A story from scripture has been on my heart the last few days:
Certain Jewish elders once came to Jesus, asking that he heal the servant of a Roman Centurion. Of the soldier, they said to Jesus: “This man deserves to have you do this, because he loves our nation and has built our synagogue” (Luke 7:4-5). Now I don't know if they would say this of every Roman soldier, but it is likely that this particular commander was good to the local population and had won their respect. In any event, Jesus did not deny ministry to him or his servant. He did not say: "No, I cannot minister to someone associated with war; I will not minister to the household of those who occupy us." Instead, finding the Centurion's faith great, he praised him, and then healed the servant.

In these verses, I find peace.

Sunday, January 15, 2012

Defense

I've been mulling over my last post since I posted it yesterday, and feel the need to clarify one thing:
I believe in the right of persons to defend themselves. I believe defending oneself is backed by scripture and the best minds of the Christian tradition. I also find myself wondering, however, when violence will end unless the enlightened stand up against it.

For me, the message of the cross is the futility of violence. Jesus had meted out against him pain beyond comprehension, through capital punishment of the greatest power the earth had then known; and in response, he said, "Do your worst, your most violent, and I will show you the power of God's love to overcome."

Not on wooden crosses but the crosshairs of rifle scopes do the enemies of our way of life find a final end. I hate that this is so; and with the earth, I cry out over humanity's sins. When, O Lord, will we lay down our weapons of war for peace?

What would such a world look like, where peace comes from love instead of force? God help us to find a better way, to be willing to pay the price--a much higher price than we pay for defense.

Saturday, January 14, 2012

Liberty

I'm on my first liberty, and am so tired I'm almost falling asleep as I type this. In the first time since my Army basic training in 1998, I fell asleep standing up, and almost busted my face as my body went limp and I fell forward.

It's not all bad. Sometimes I can't believe that they're paying me to be here! Accommodations include a room overlooking the beautiful Narragansett Bay; every morning I get a personalized wake up call; I have a personal trainer who is really good at motivating me; I get three meals from a galley which has signs saying that it's award winning; and, I got to go on a $2k shopping spree, buying a whole new wardrobe.
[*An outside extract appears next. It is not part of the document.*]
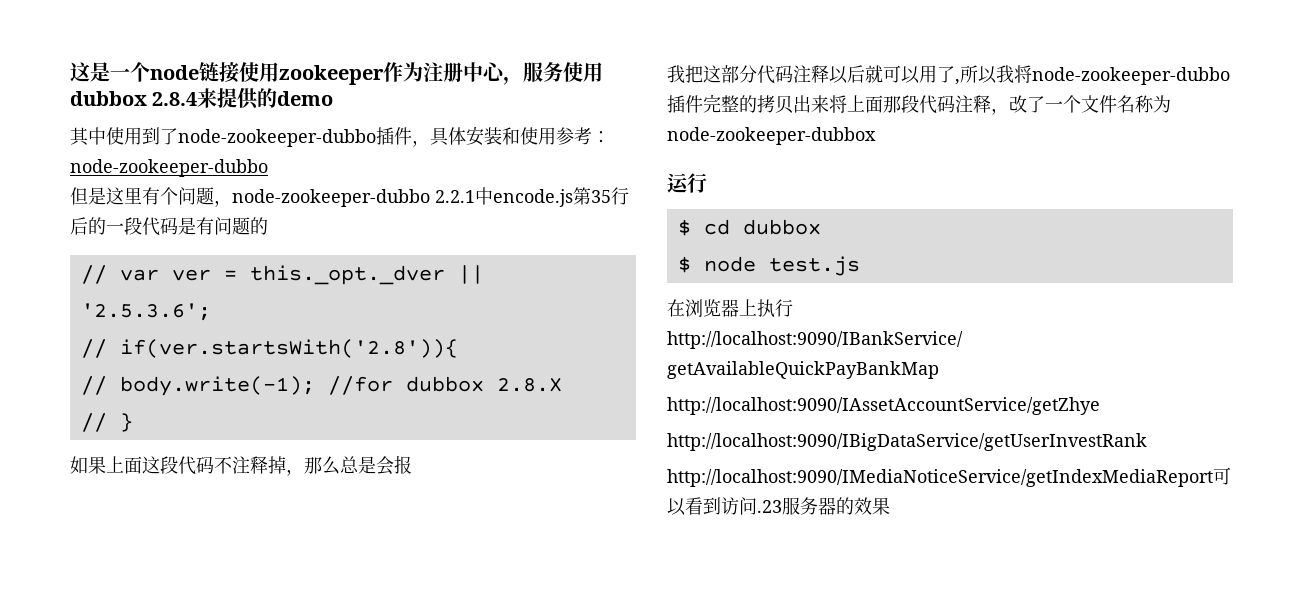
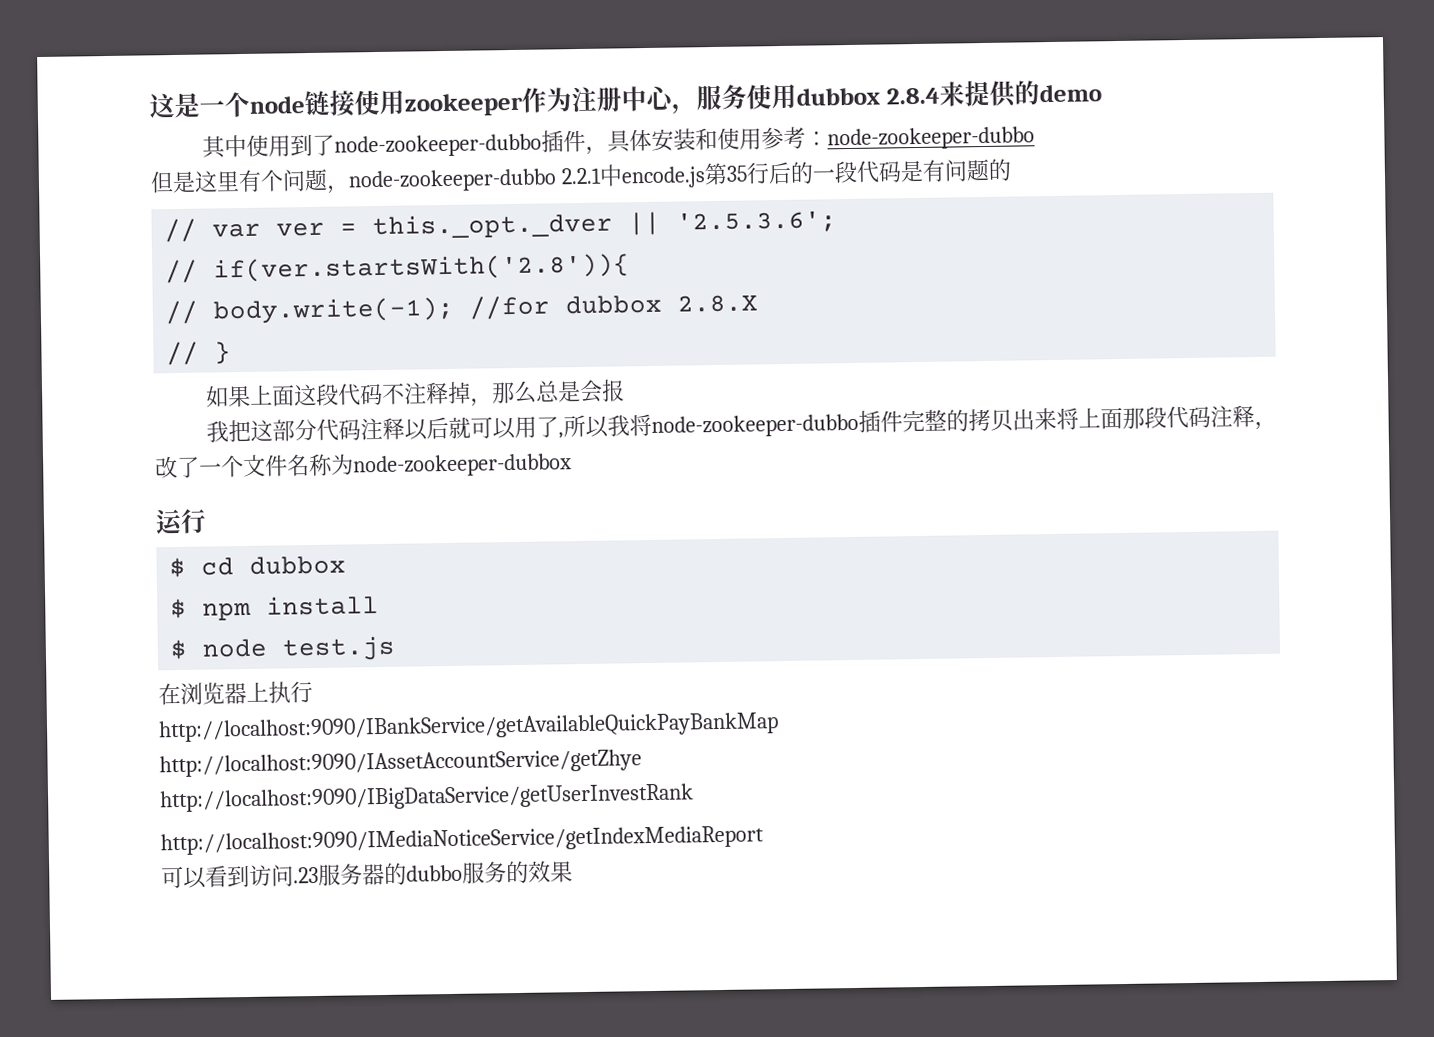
+ $ npm install
- http://localhost:9090/IMediaNoticeService/getIndexMediaReport可以看到访问.23服务器的效果
+ http://localhost:9090/IMediaNoticeService/getIndexMediaReport
+ 可以看到访问.23服务器的dubbo服务的效果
Overall, I can't remember a more memorable trip.

The first day started out slow, but the next morning the chiefs came in at 4am screaming and yelling. I did so many pushups and other exercises that I almost passed out. Since then, we generally have gotten up around 4:15. Nights usually end from 10pm (if I'm lucky) to 1am if I have a uniform inspection or something else the next morning. This last few days the chiefs have let us get up on our own, which is nice--but we still have to get up early.

We get punished for not following instructions, which is daily. My prior military experience has been very useful, but it's like learning a second language: I have to translate everything from my native tongue of Army into Navy.

Yesterday, my chief, anticipating my conflict of wanting to proclaim peace while a military officer, stated: "You don't kill people; you fix people. But the people you fix are going to go out and kill the enemy, and you've got to realize that." Reading it simplistically, he's right. But where does ministry stop and complicity start?

Hear the word of the Lord:
Matthew 10:28
Fear not them which kill the body, but are not able to kill the soul: but rather fear him which is able to destroy both soul and body in hell.